WHAT TO PRODUCE:
From the records, report how many lines hold the word "bruteforce", with the number as the sole reply.
Segment Start: RECORDS TO USE
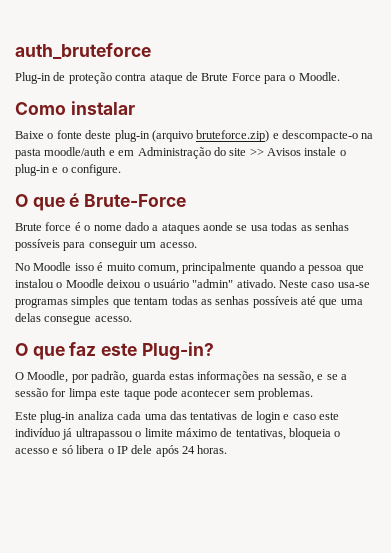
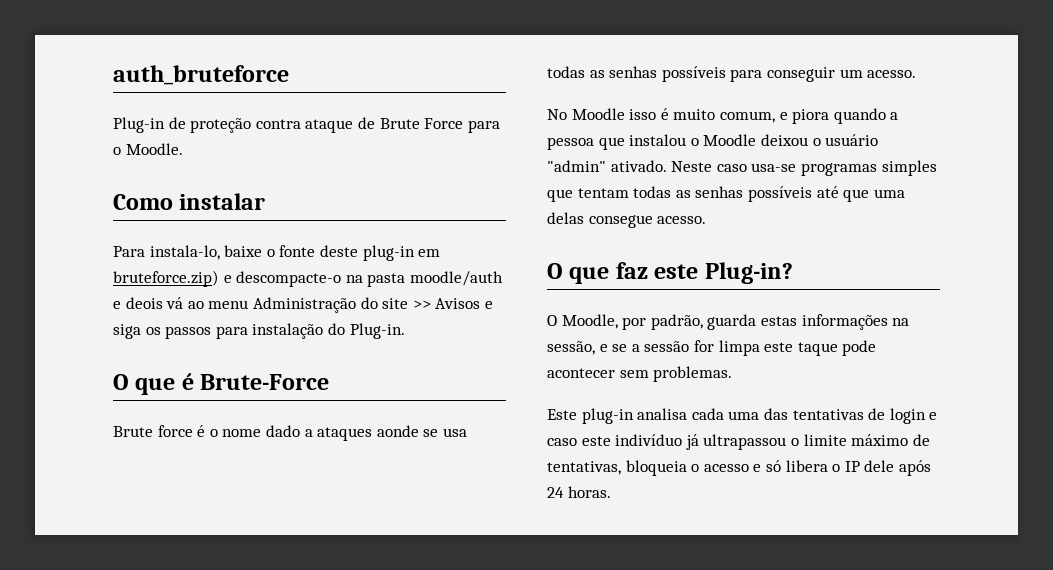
[15,131,44,139] Baixe -> [113,245,263,260] Para instala-lo, baixe
[151,130,193,142] (arquivo -> [418,249,441,257] em
[118,150,135,156] em -> [125,297,249,309] deois vá ao menu
[304,147,346,156] [15,164,122,176] instale o plug-in e o configure. -> [484,301,493,309] [113,323,405,339] e siga os passos para instalação do Plug-in.
[182,262,257,274] principalmente -> [779,109,830,124] e piora
[77,411,114,420] analiza -> [637,408,688,420] analisa

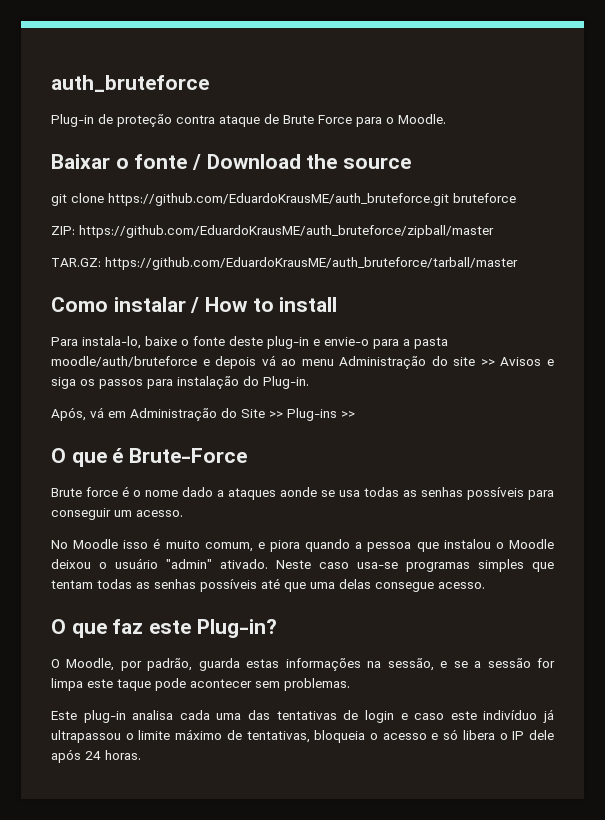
[113,193,266,210] Como instalar -> [51,154,412,170] [51,193,516,206] [51,225,494,238] [51,257,518,270] [51,297,338,313] Baixar o fonte / Download the source // git clone https://github.com/EduardoKrausME/auth_bruteforce.git bruteforce // ZIP: https://github.com/EduardoKrausME/auth_bruteforce/zipball/master // TAR.GZ: https://github.com/EduardoKrausME/auth_bruteforce/tarball/master // Como instalar / How to install
[418,249,441,257] [113,270,503,287] [113,297,163,309] em bruteforce.zip) e descompacte-o na pasta moodle/auth e deois -> [313,337,448,349] [51,356,257,369] e envie-o para a pasta moodle/auth/bruteforce e depois
(405, 331) none -> [51,407,355,421] // Após, vá em Administração do Site >> Plug-ins >>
Segment End: RECORDS TO USE
ANSWER TO THE EXERCISE:
2